**What is required**. Wherever the string "Usada" shows up in the data below, copy the whole line.

**Record excerpts**.

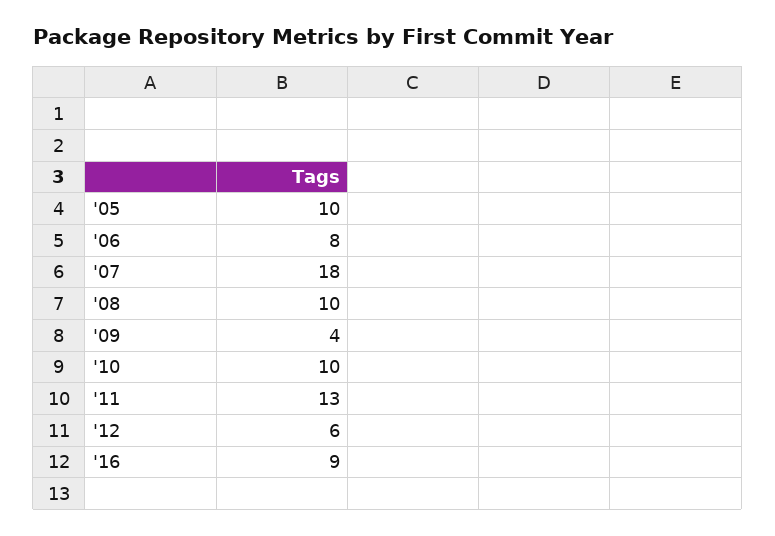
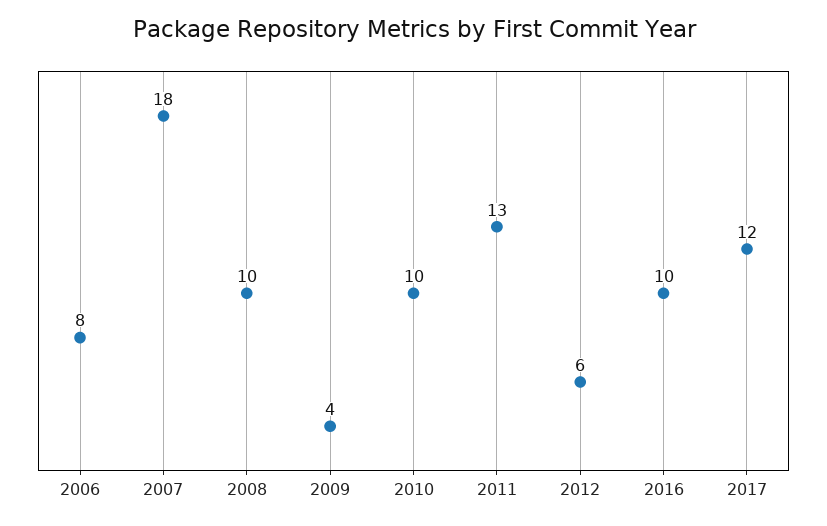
'05: 10 -> none
'16: 9 -> 10
2017: none -> 12

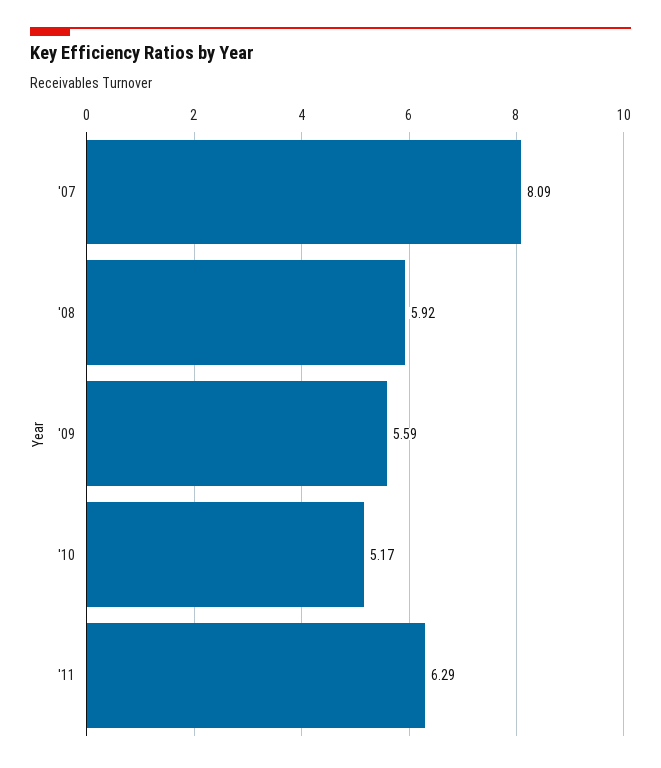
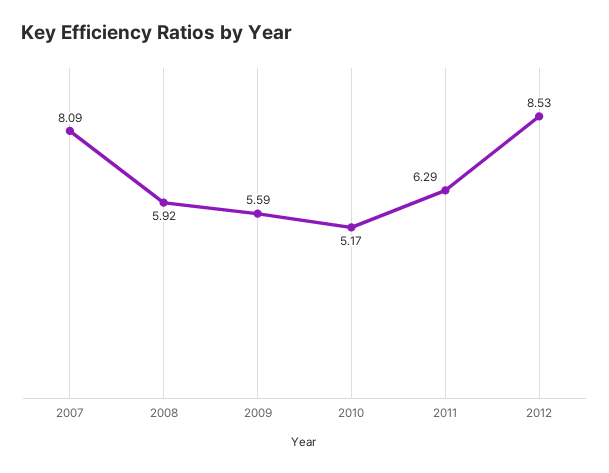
2012: none -> 8.53

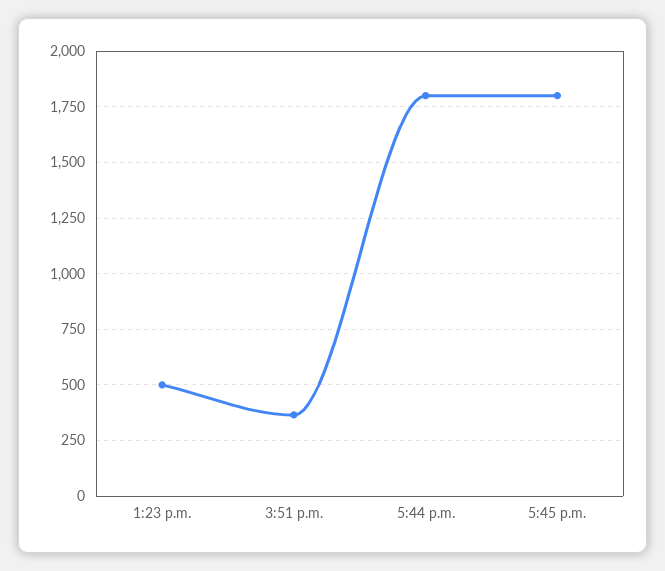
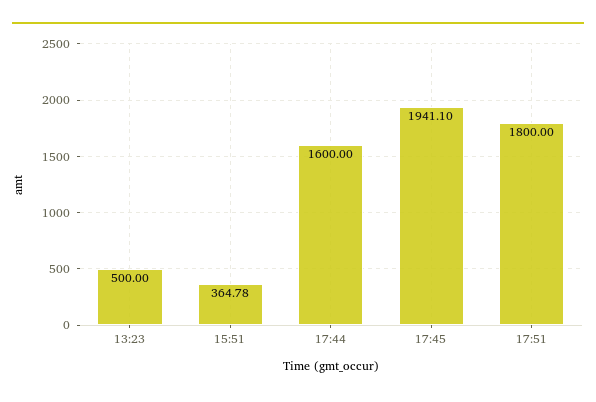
5:44 p.m.: 1800 -> 1600
5:45 p.m.: 1800 -> 1941.1
17:51: none -> 1800

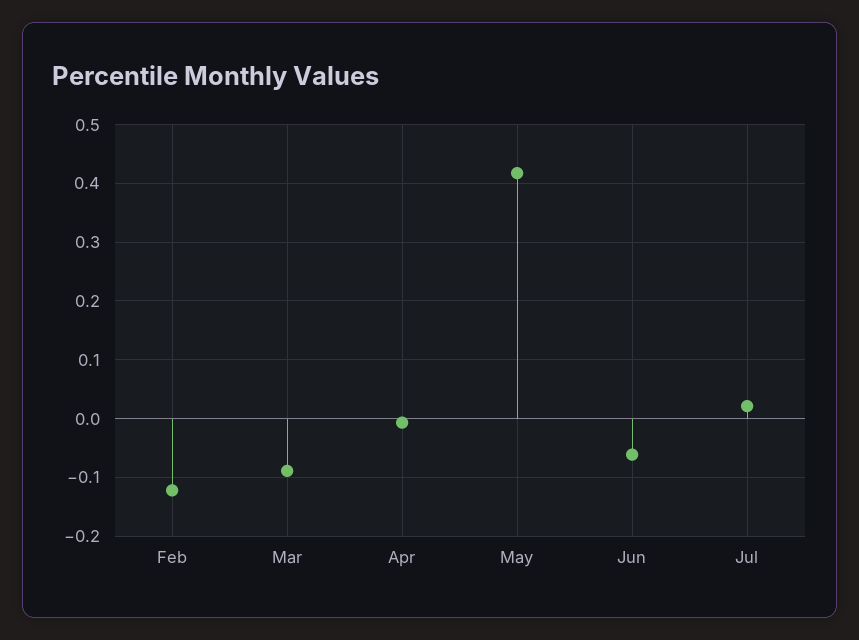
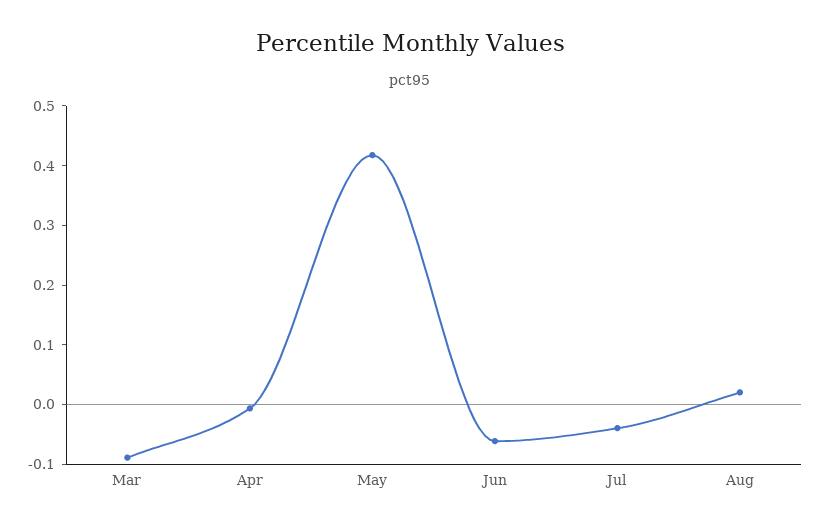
Feb: -0.12 -> none
Jul: 0.02 -> -0.04
Aug: none -> 0.02

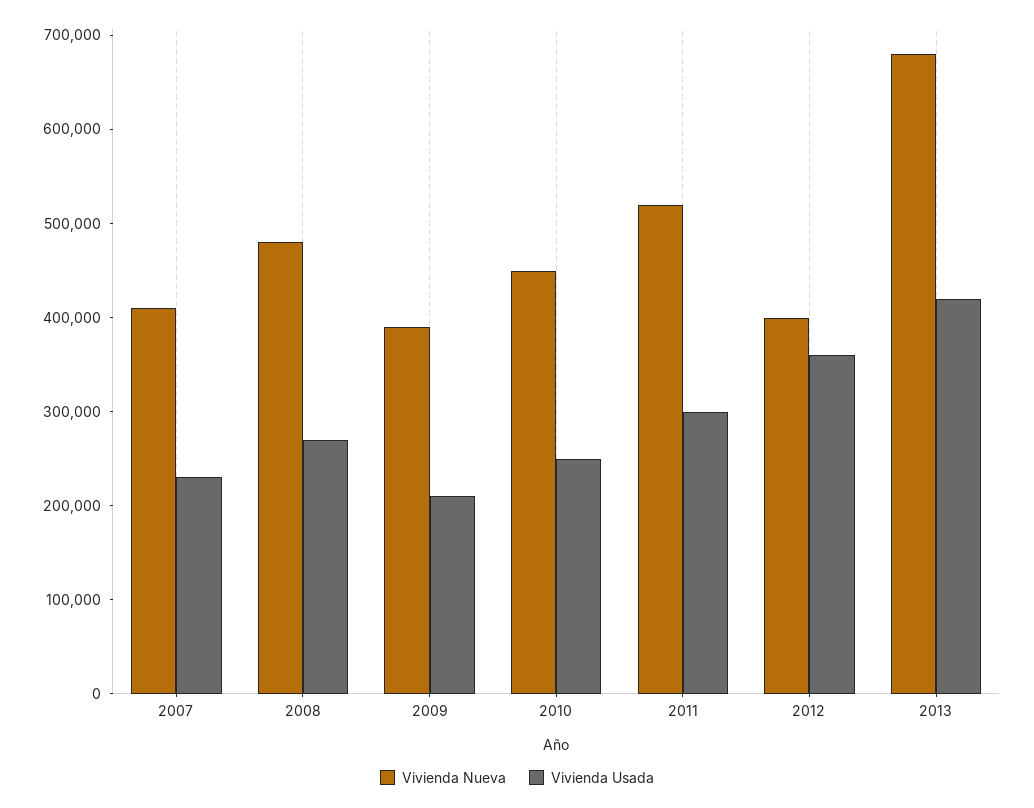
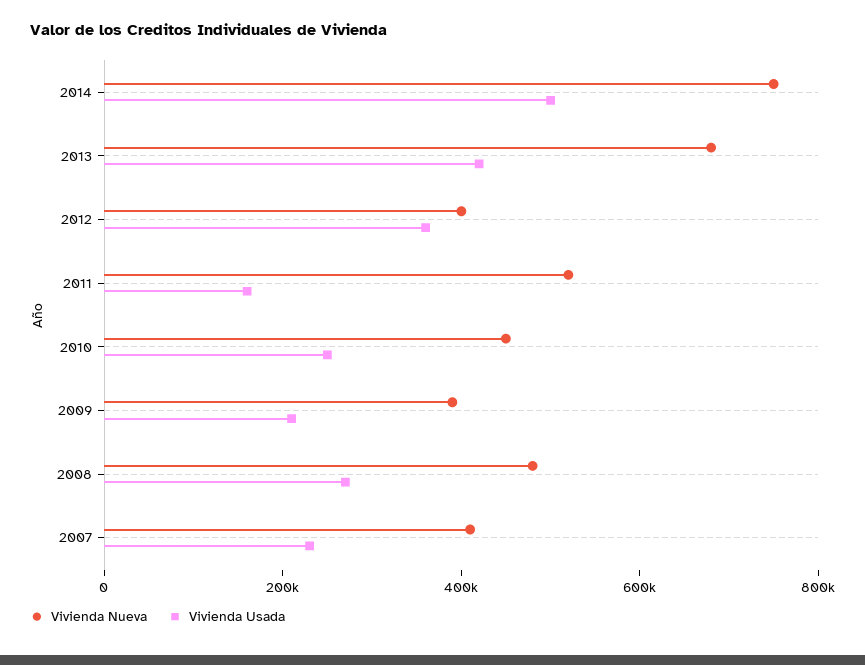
Vivienda Usada, 2011: 300000 -> 150000
Vivienda Nueva, 2014: none -> 750000
Vivienda Usada, 2014: none -> 500000

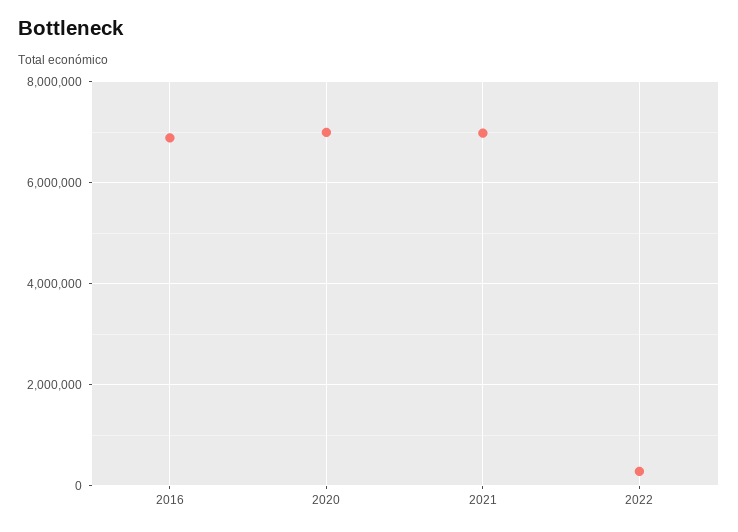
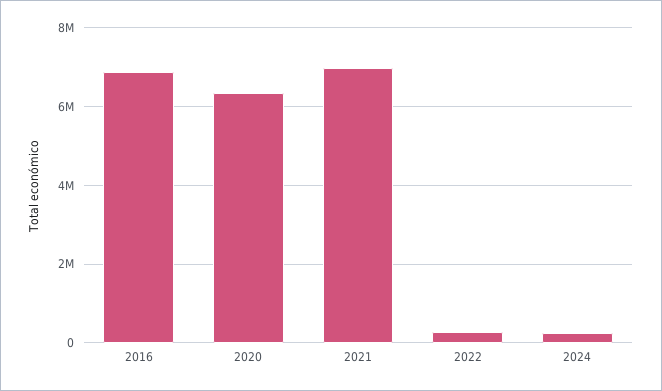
2020: 7000000 -> 6400000
2024: none -> 200000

**The answer**.
Vivienda Usada, 2011: 300000 -> 150000
Vivienda Usada, 2014: none -> 500000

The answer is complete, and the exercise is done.